● Assignment
From the first line to the last, transcribe the data exactly and skip the pictures.

● Records
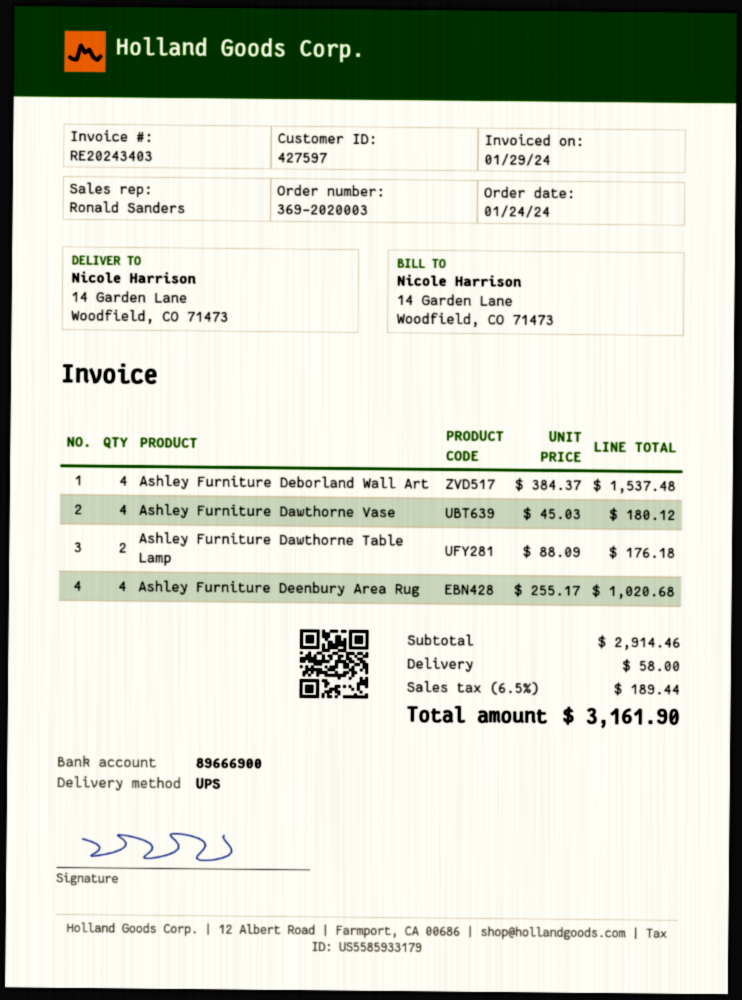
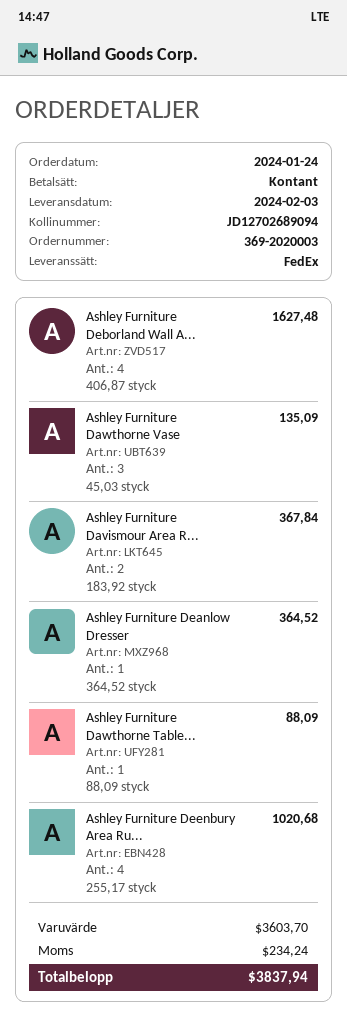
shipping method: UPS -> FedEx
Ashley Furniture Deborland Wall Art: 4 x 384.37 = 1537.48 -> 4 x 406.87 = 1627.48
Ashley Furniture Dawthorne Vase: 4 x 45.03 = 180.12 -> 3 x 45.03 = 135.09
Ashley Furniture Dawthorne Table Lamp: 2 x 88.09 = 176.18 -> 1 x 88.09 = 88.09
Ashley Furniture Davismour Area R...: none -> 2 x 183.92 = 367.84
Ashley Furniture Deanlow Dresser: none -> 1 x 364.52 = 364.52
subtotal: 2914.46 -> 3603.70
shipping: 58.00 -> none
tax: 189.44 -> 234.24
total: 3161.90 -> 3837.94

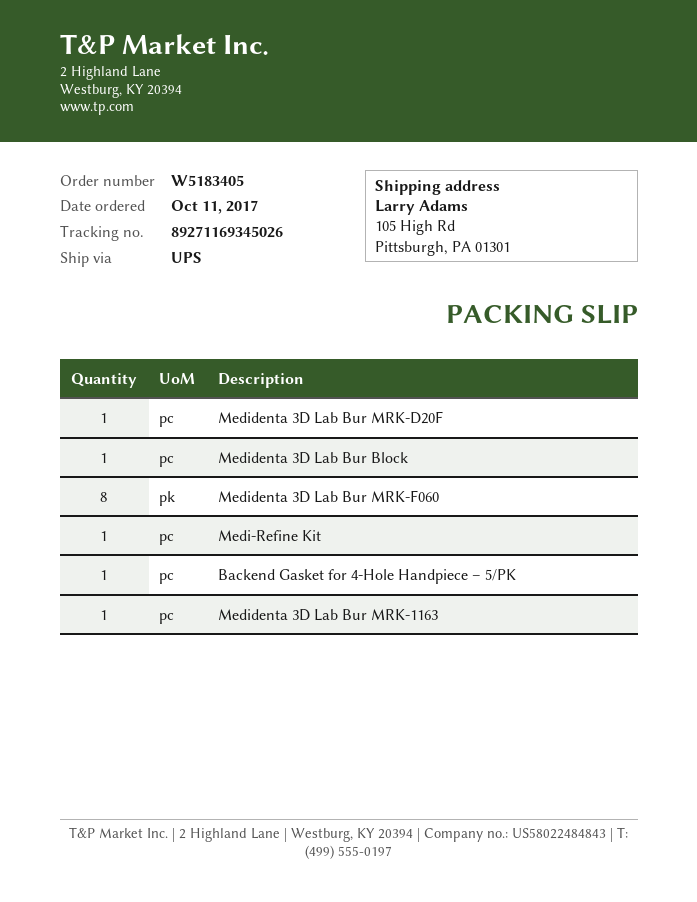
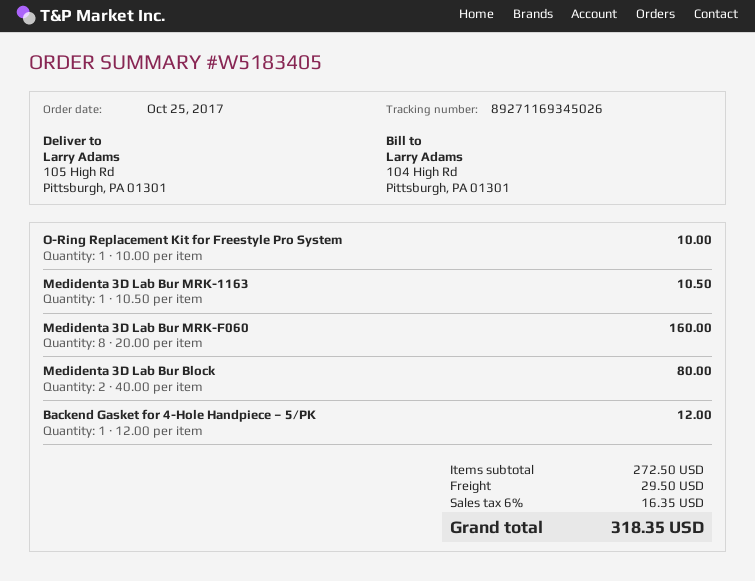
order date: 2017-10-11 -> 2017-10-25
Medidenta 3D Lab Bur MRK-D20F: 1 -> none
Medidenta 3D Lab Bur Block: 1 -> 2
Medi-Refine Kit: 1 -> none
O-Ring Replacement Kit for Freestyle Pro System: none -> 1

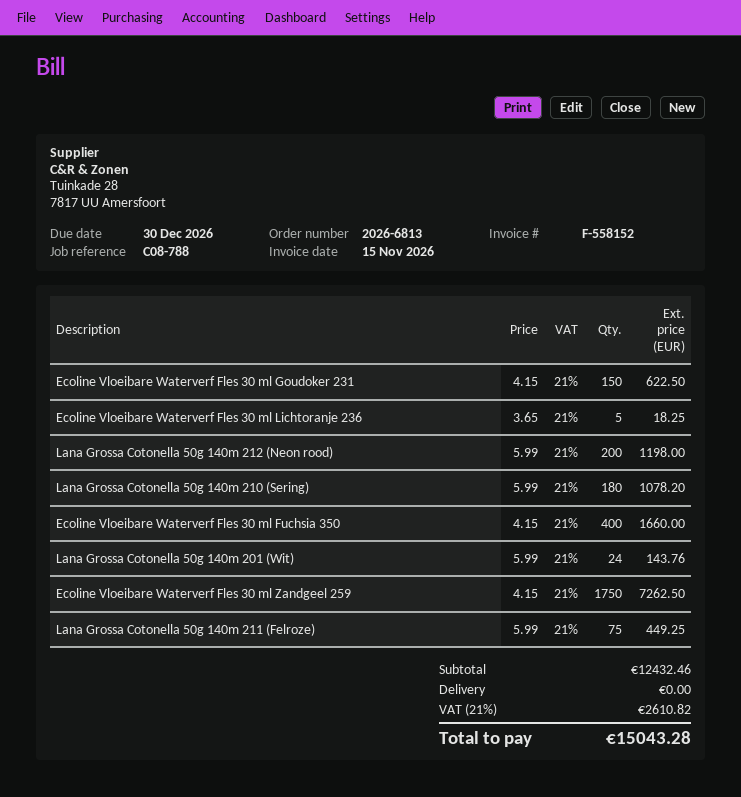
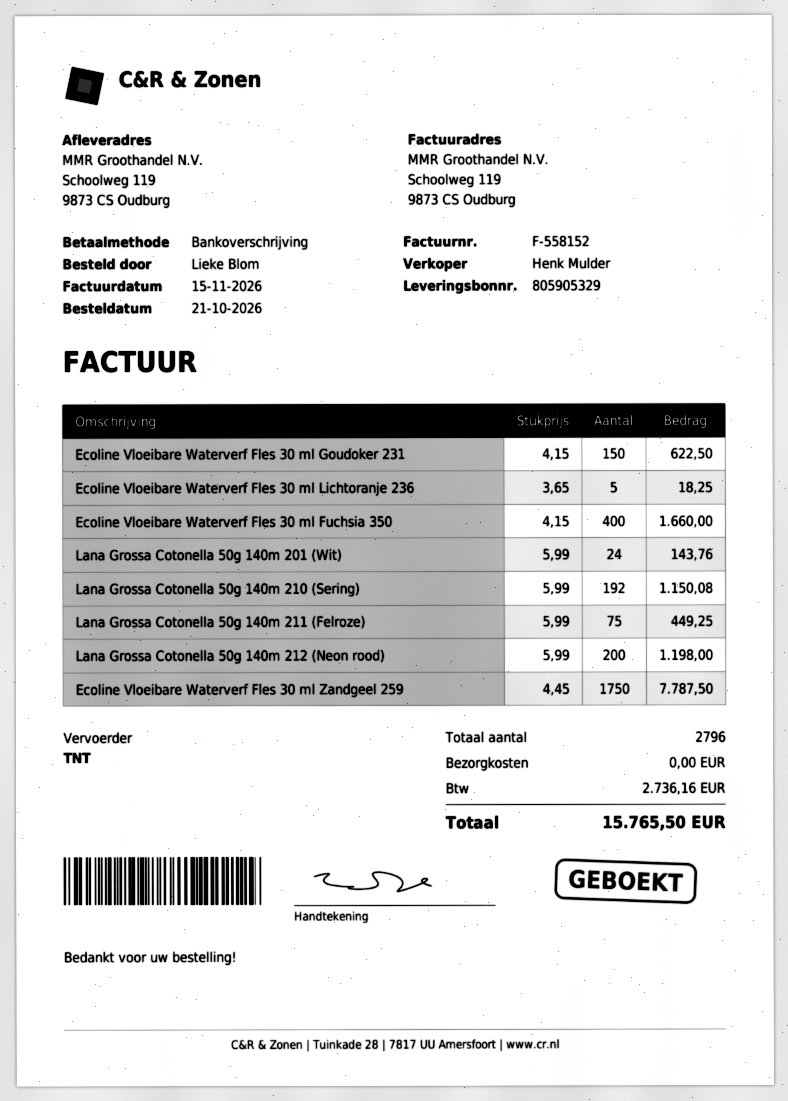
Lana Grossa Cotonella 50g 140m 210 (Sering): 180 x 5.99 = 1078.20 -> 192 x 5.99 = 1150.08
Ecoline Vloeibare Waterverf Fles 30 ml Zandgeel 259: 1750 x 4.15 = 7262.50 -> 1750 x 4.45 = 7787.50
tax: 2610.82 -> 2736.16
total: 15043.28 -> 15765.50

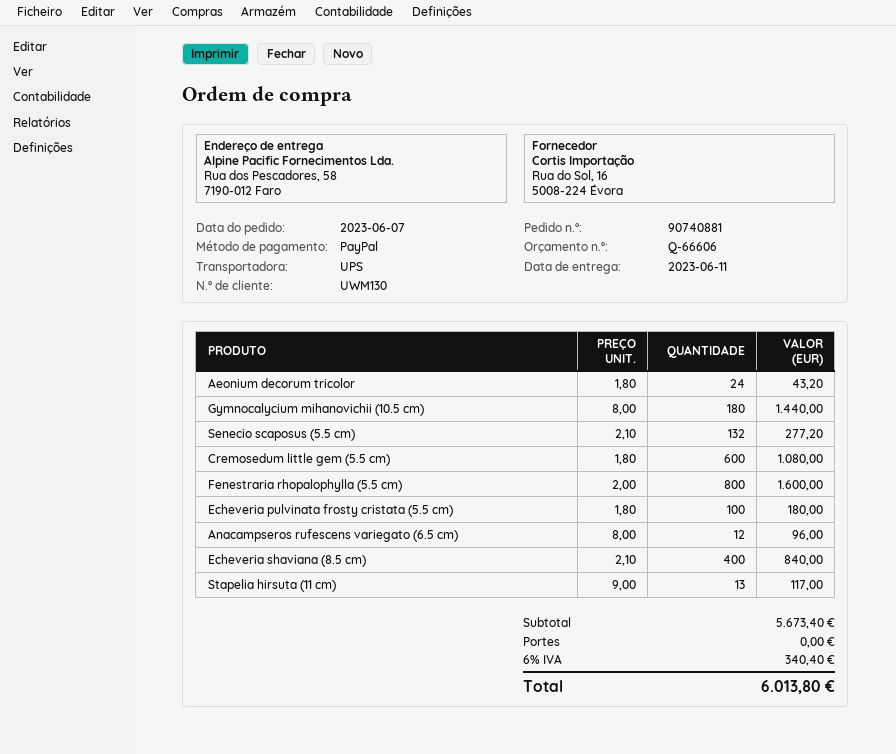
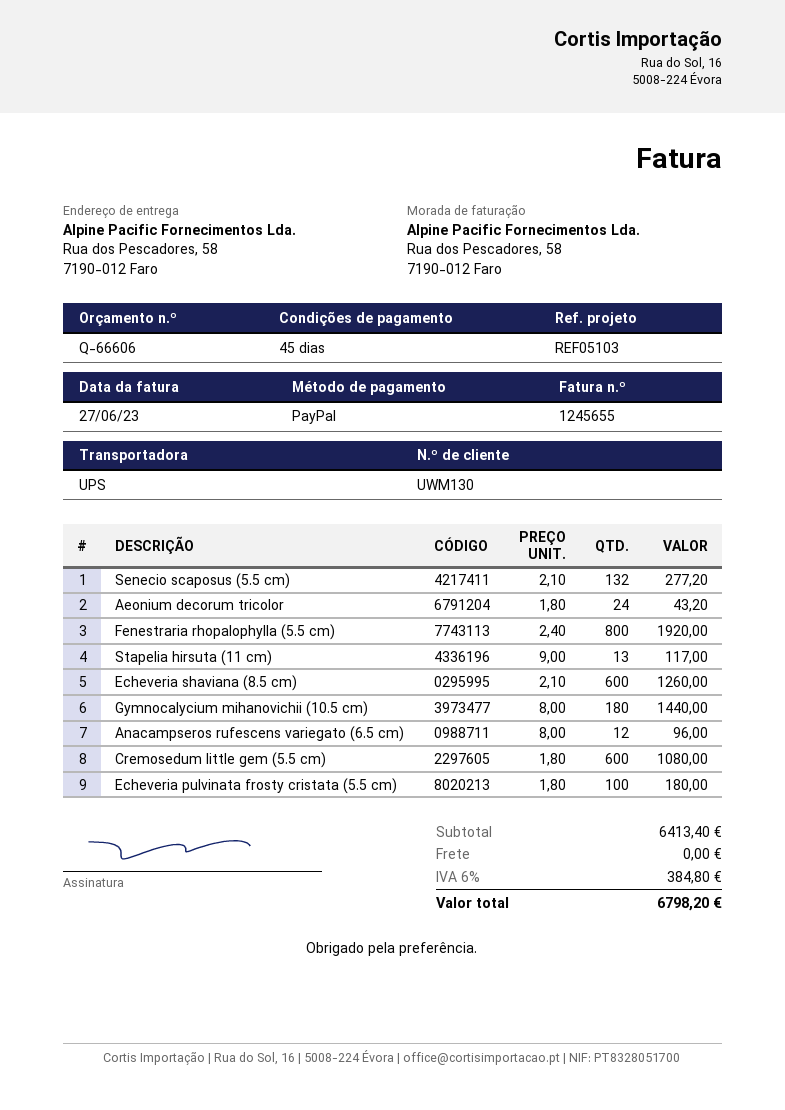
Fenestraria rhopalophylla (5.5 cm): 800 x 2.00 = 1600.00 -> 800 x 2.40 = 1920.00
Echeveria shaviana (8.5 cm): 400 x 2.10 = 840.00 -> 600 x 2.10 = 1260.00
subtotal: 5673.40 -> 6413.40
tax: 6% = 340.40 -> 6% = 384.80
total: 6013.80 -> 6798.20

● Answer to this problem
shipping method: UPS -> FedEx
Ashley Furniture Deborland Wall Art: 4 x 384.37 = 1537.48 -> 4 x 406.87 = 1627.48
Ashley Furniture Dawthorne Vase: 4 x 45.03 = 180.12 -> 3 x 45.03 = 135.09
Ashley Furniture Dawthorne Table Lamp: 2 x 88.09 = 176.18 -> 1 x 88.09 = 88.09
Ashley Furniture Davismour Area R...: none -> 2 x 183.92 = 367.84
Ashley Furniture Deanlow Dresser: none -> 1 x 364.52 = 364.52
subtotal: 2914.46 -> 3603.70
shipping: 58.00 -> none
tax: 189.44 -> 234.24
total: 3161.90 -> 3837.94

order date: 2017-10-11 -> 2017-10-25
Medidenta 3D Lab Bur MRK-D20F: 1 -> none
Medidenta 3D Lab Bur Block: 1 -> 2
Medi-Refine Kit: 1 -> none
O-Ring Replacement Kit for Freestyle Pro System: none -> 1

Lana Grossa Cotonella 50g 140m 210 (Sering): 180 x 5.99 = 1078.20 -> 192 x 5.99 = 1150.08
Ecoline Vloeibare Waterverf Fles 30 ml Zandgeel 259: 1750 x 4.15 = 7262.50 -> 1750 x 4.45 = 7787.50
tax: 2610.82 -> 2736.16
total: 15043.28 -> 15765.50

Fenestraria rhopalophylla (5.5 cm): 800 x 2.00 = 1600.00 -> 800 x 2.40 = 1920.00
Echeveria shaviana (8.5 cm): 400 x 2.10 = 840.00 -> 600 x 2.10 = 1260.00
subtotal: 5673.40 -> 6413.40
tax: 6% = 340.40 -> 6% = 384.80
total: 6013.80 -> 6798.20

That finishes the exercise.